__INFORMATION PROVIDED__
== Segment start ==
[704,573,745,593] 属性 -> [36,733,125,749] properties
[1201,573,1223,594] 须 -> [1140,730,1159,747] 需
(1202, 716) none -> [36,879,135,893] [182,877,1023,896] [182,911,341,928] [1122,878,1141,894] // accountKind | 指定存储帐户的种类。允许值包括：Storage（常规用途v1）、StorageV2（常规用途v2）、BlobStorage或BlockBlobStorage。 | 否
== Segment end ==
== Segment start ==
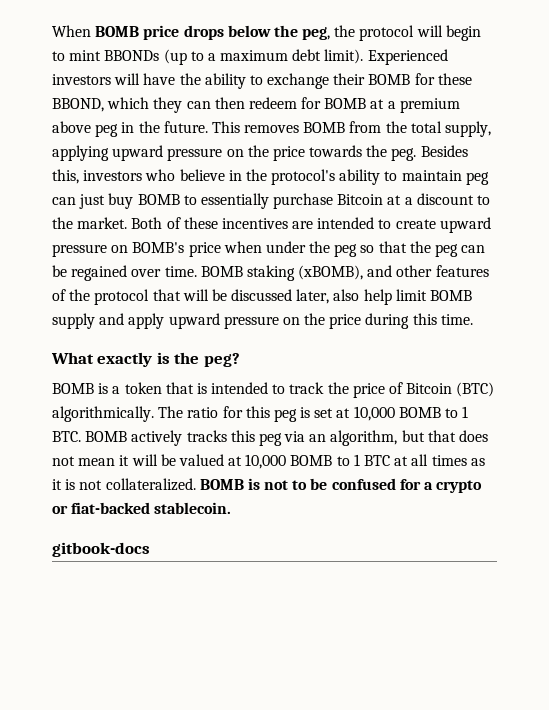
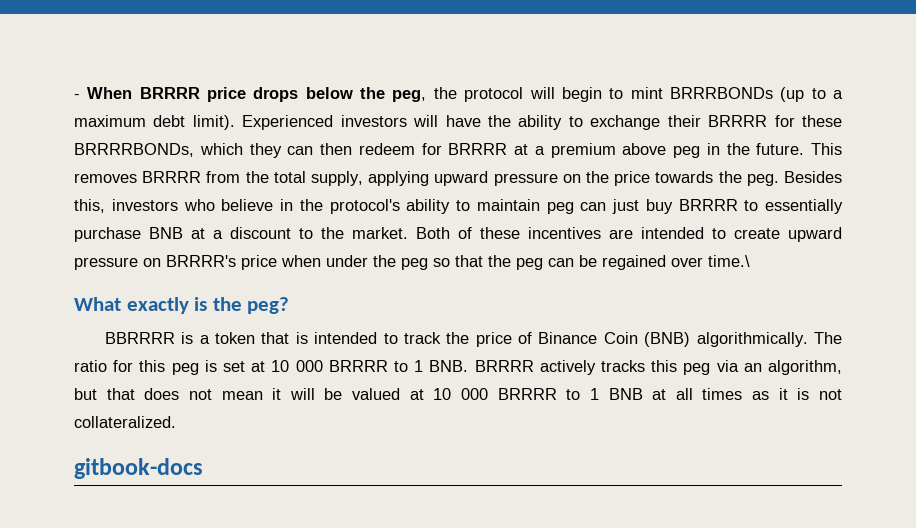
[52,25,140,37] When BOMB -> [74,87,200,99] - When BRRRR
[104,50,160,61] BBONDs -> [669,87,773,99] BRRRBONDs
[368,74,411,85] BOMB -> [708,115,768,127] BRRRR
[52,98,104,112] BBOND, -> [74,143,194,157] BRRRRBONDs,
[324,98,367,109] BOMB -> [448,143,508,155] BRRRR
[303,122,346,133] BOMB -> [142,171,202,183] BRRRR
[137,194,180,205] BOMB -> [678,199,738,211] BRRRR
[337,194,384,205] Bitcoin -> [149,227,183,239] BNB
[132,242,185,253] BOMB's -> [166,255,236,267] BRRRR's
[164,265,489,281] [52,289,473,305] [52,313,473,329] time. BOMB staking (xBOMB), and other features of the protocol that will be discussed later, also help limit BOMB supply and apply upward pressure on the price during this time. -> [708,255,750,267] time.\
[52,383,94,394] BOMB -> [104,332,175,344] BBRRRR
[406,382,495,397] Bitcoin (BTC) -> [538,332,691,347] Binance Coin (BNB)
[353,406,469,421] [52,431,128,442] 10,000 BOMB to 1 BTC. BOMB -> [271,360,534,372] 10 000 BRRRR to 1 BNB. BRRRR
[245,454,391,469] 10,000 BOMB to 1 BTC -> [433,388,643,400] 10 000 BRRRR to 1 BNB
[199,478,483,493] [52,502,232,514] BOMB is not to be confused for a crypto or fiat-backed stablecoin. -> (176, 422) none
== Segment end ==
__YOUR GOAL__
A verbatim transcription is needed of the lines above, starting at the line with "[353,406,469,421] [52,431,128,442] 10,000" and ending at the line with "[199,478,483,493] [52,502,232,514] BOMB", both included, and of nothing else.

__FINISHED EXERCISE__
[353,406,469,421] [52,431,128,442] 10,000 BOMB to 1 BTC. BOMB -> [271,360,534,372] 10 000 BRRRR to 1 BNB. BRRRR
[245,454,391,469] 10,000 BOMB to 1 BTC -> [433,388,643,400] 10 000 BRRRR to 1 BNB
[199,478,483,493] [52,502,232,514] BOMB is not to be confused for a crypto or fiat-backed stablecoin. -> (176, 422) none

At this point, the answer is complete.